Of course, green counts little when it comes to the decision-making process of most buyers. In fact, neither do exploding batteries. You may think that's not true but here are some sobering facts. On the day that Apple announced a recall of 1.8m notebook batteries, its stock price rose 50c. Various pop-surveys over the week that followed The Great Flaming Battery Recall by Dell and Apple showed that nearly everybody said they would still buy a notebook from Dell or Apple. No one was all that fussed.
Will they be put out by a poor Greenpeace survey? Call me cynical, but take one buyer faced with two similar notebooks from Dell and Acer, with the key difference being that the Acer one will save that buyer £200. Obviously, the green choice is Dell but the fact is that in the buyer's head, it's hard to get past all those dancing green pound signs.

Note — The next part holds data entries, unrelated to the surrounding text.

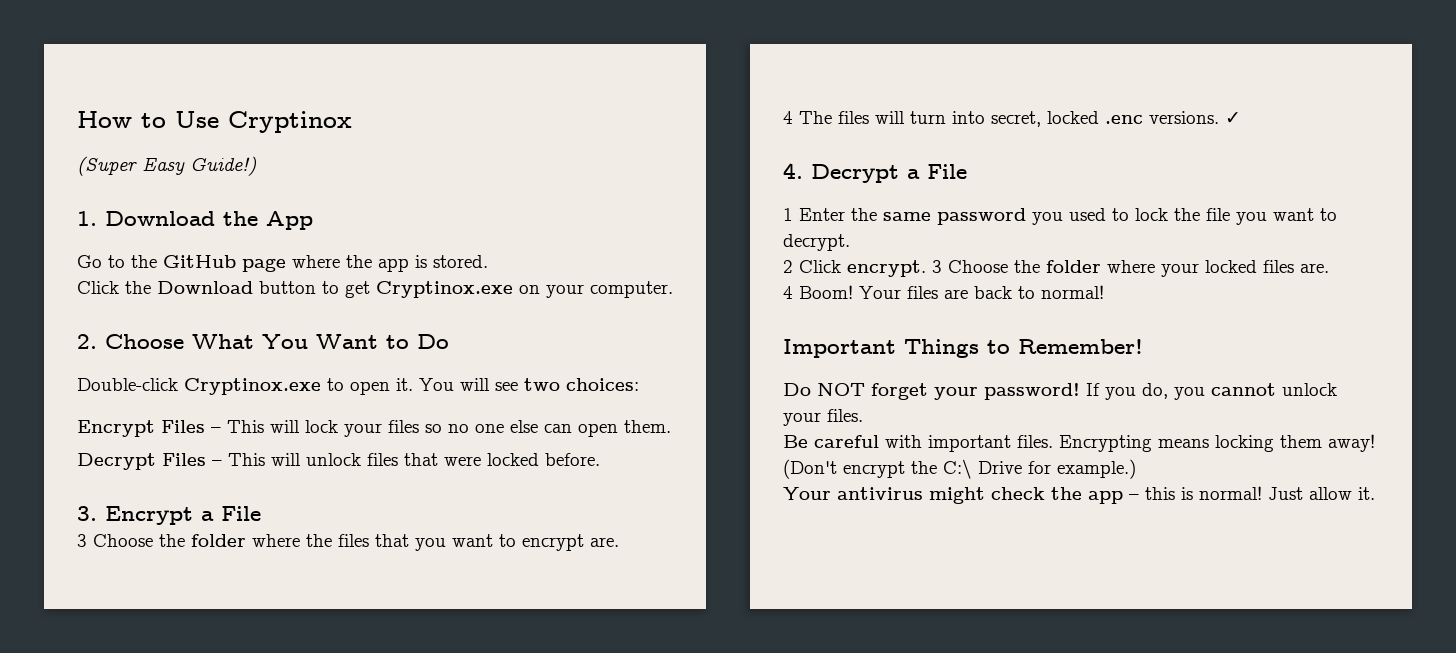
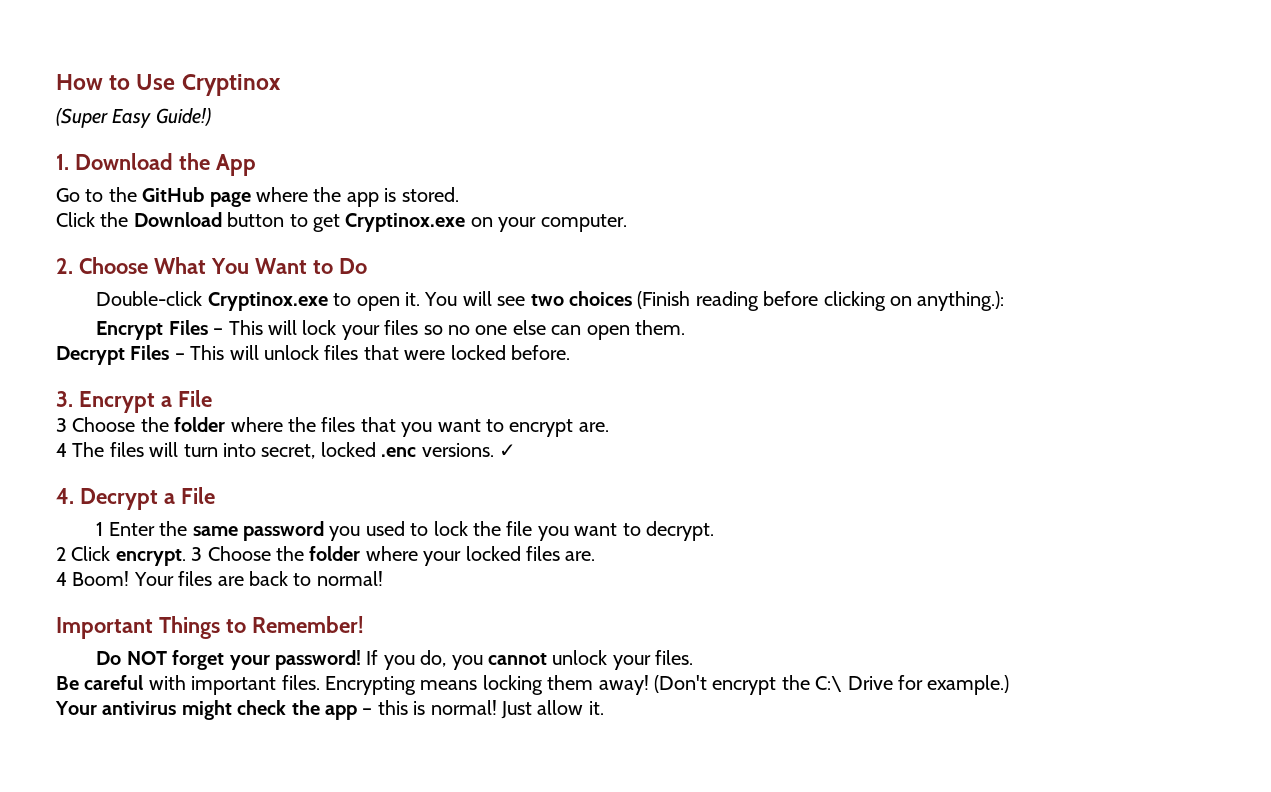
- You will see two choices:
+ You will see two choices (Finish reading before clicking on anything.):

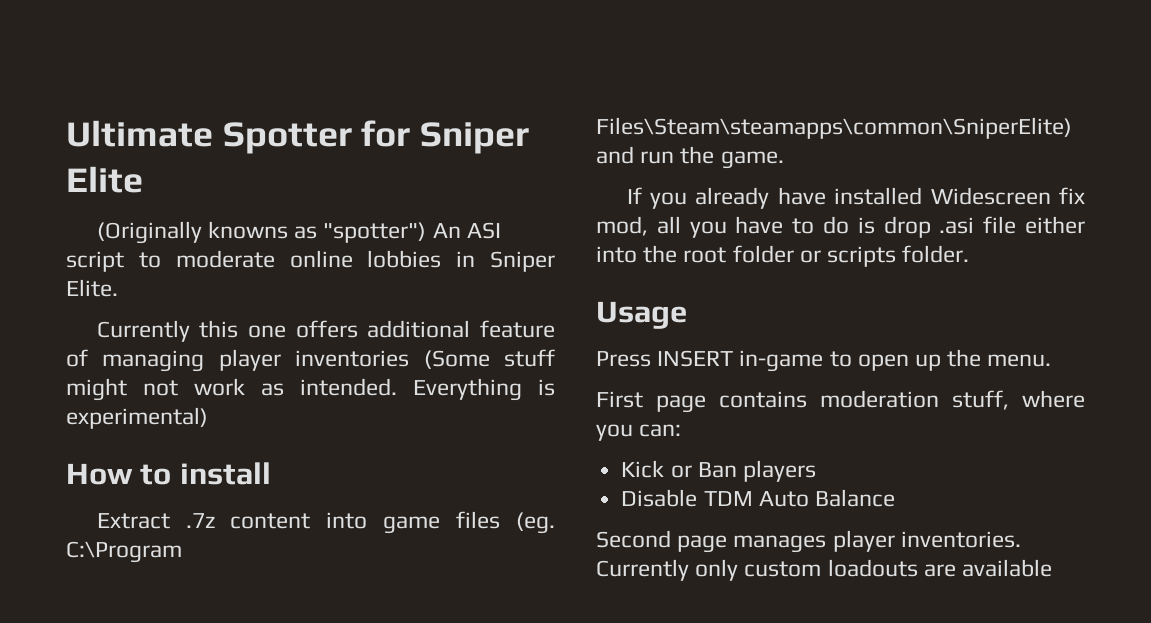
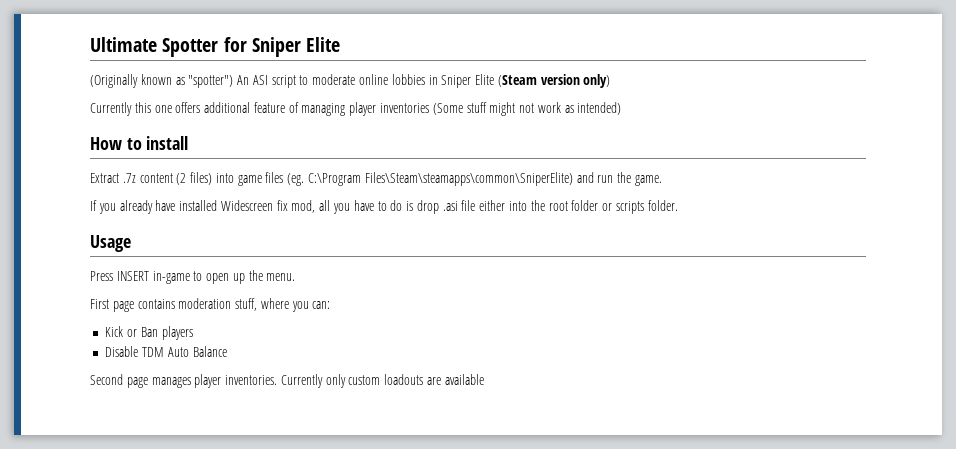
- (Originally knowns as "spotter") An ASI script to moderate online lobbies in Sniper Elite.
+ (Originally known as "spotter") An ASI script to moderate online lobbies in Sniper Elite (Steam version only)
- Currently this one offers additional feature of managing player inventories (Some stuff might not work as intended. Everything is experimental)
+ Currently this one offers additional feature of managing player inventories (Some stuff might not work as intended)
- Extract .7z content into game files (eg. C:\Program Files\Steam\steamapps\common\SniperElite) and run the game.
+ Extract .7z content (2 files) into game files (eg. C:\Program Files\Steam\steamapps\common\SniperElite) and run the game.

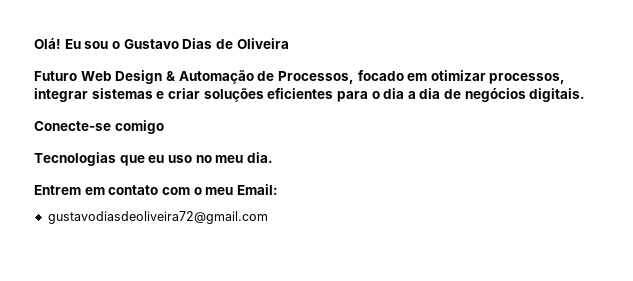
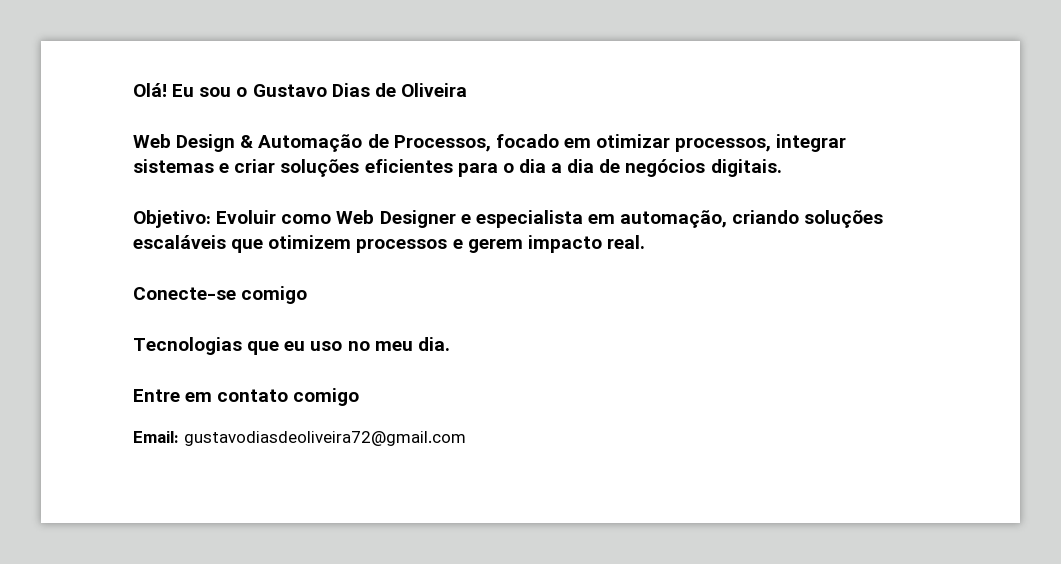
- Futuro Web Design & Automação de Processos, focado em otimizar processos, integrar sistemas e criar soluções eficientes para o dia a dia de negócios digitais.
+ Web Design & Automação de Processos, focado em otimizar processos, integrar sistemas e criar soluções eficientes para o dia a dia de negócios digitais.
+ Objetivo: Evoluir como Web Designer e especialista em automação, criando soluções escaláveis que otimizem processos e gerem impacto real.
- Entrem em contato com o meu Email:
- gustavodiasdeoliveira72@gmail.com
+ Entre em contato comigo
+ Email: gustavodiasdeoliveira72@gmail.com

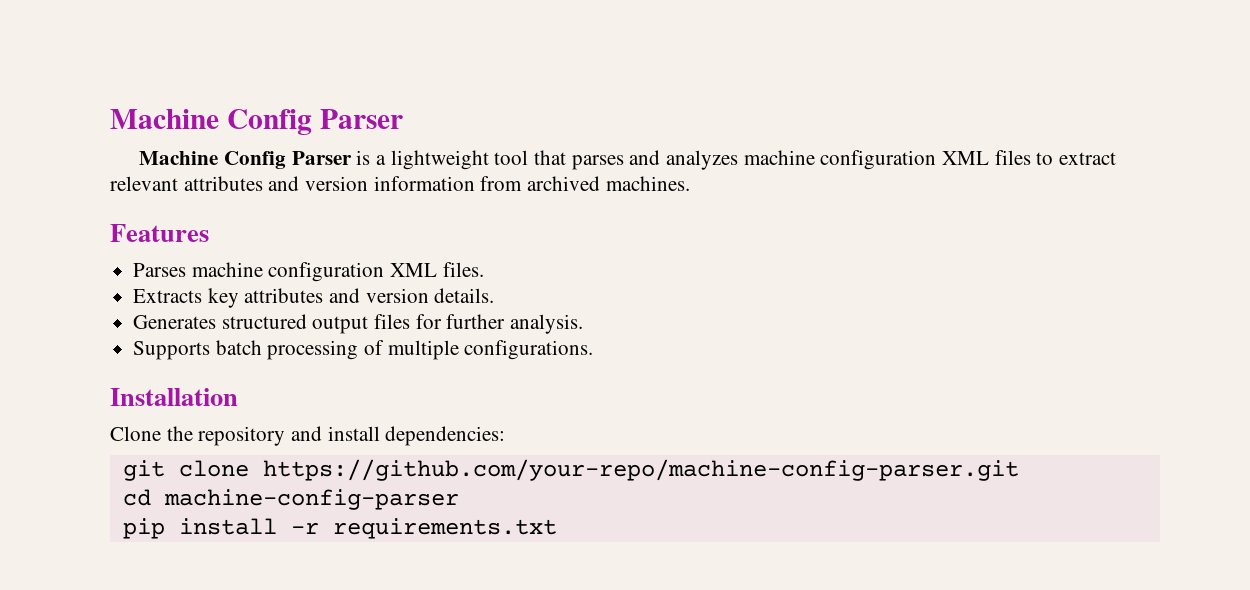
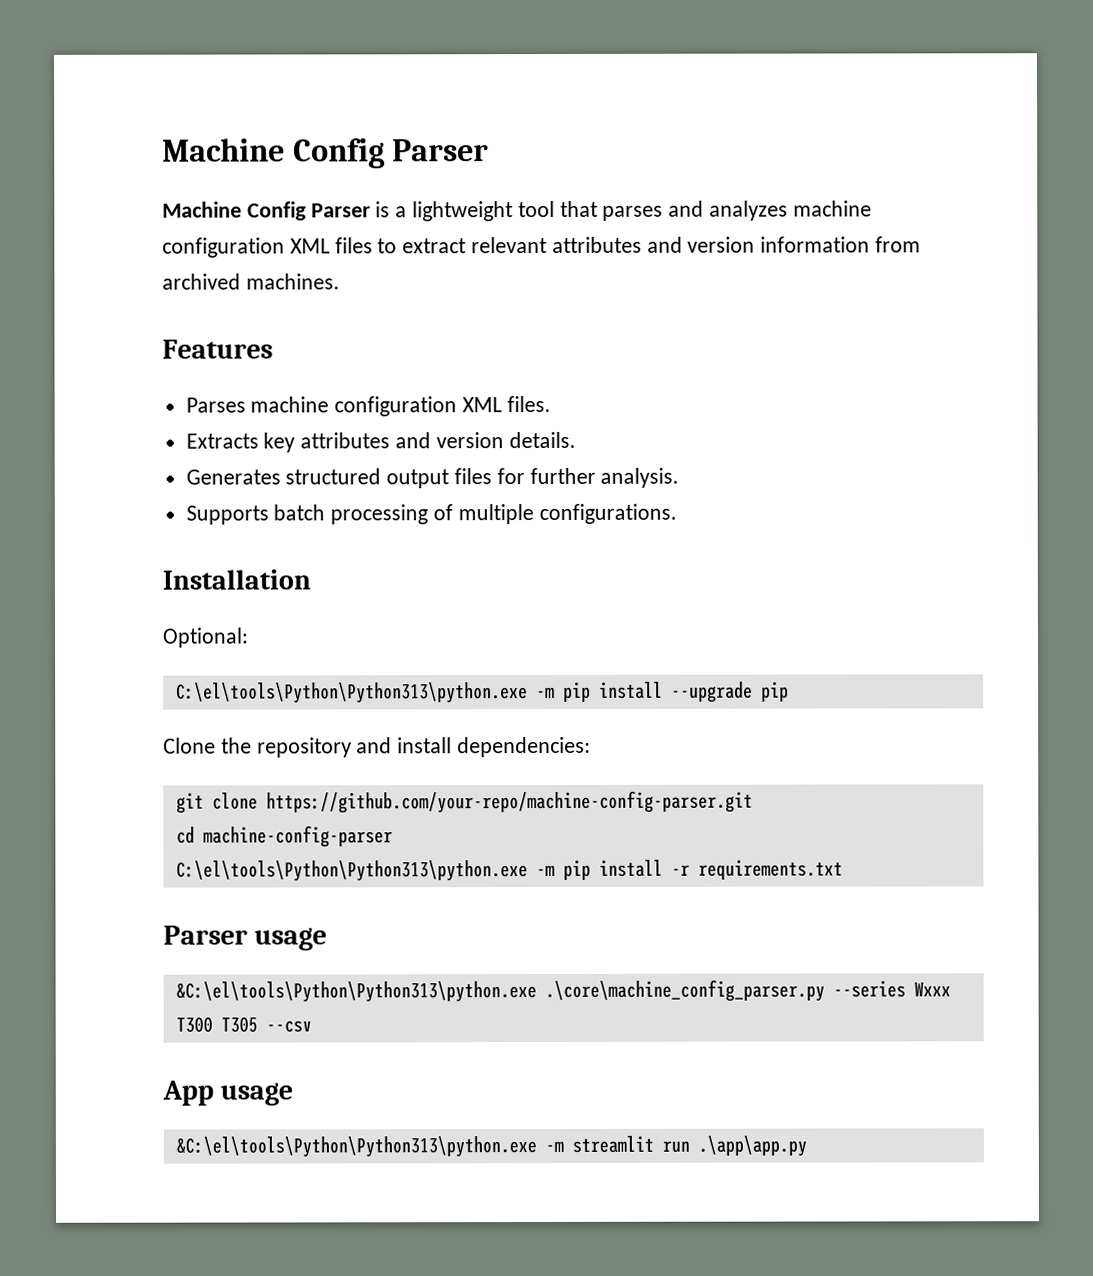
+ Optional:
+ C:\el\tools\Python\Python313\python.exe -m pip install --upgrade pip
- pip install -r requirements.txt
+ C:\el\tools\Python\Python313\python.exe -m pip install -r requirements.txt
+ Parser usage
+ &C:\el\tools\Python\Python313\python.exe .\core\machine_config_parser.py --series Wxxx T300 T305 --csv
+ App usage
+ &C:\el\tools\Python\Python313\python.exe -m streamlit run .\app\app.py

If a global battery recall and rubbish green ratings do nothing to dent a company's popularity, then little will.
So, I decided to see how green was my technology and I was somewhat - er - dismayed to report that far from being green, I seem to be cultivating a weak radioactive glow. Not Chernobyl or anything, but enough to get me around the house at night in the dark without bumping into anything. Here's how it stacks up:
Phone: Motorola. Scored a miserable 1.7 on the scorecard. And to think my old Nokia was a green star. My wife
has a Nokia, does that count?
Notebook: Sony. Scored 4.7 - below par. While happy that it hasn't burst into flames yet, I must assume that the
scorecard did not take into account the dodgy 5.9m Sony-manufactured batteries.
Backup-PC: Dell - 7 on the scorecard. Woo-hoo, a winner. Glad it's green, but would have been happier with a
product that worked better.
MP3 player: While glad it's not an Apple device, since its rating is so low, I must admit that as a no-brand,
cheap device from somewhere in the non-regulated Far East, it probably scores somewhere from 0.1 to 0.3 on the
scorecard.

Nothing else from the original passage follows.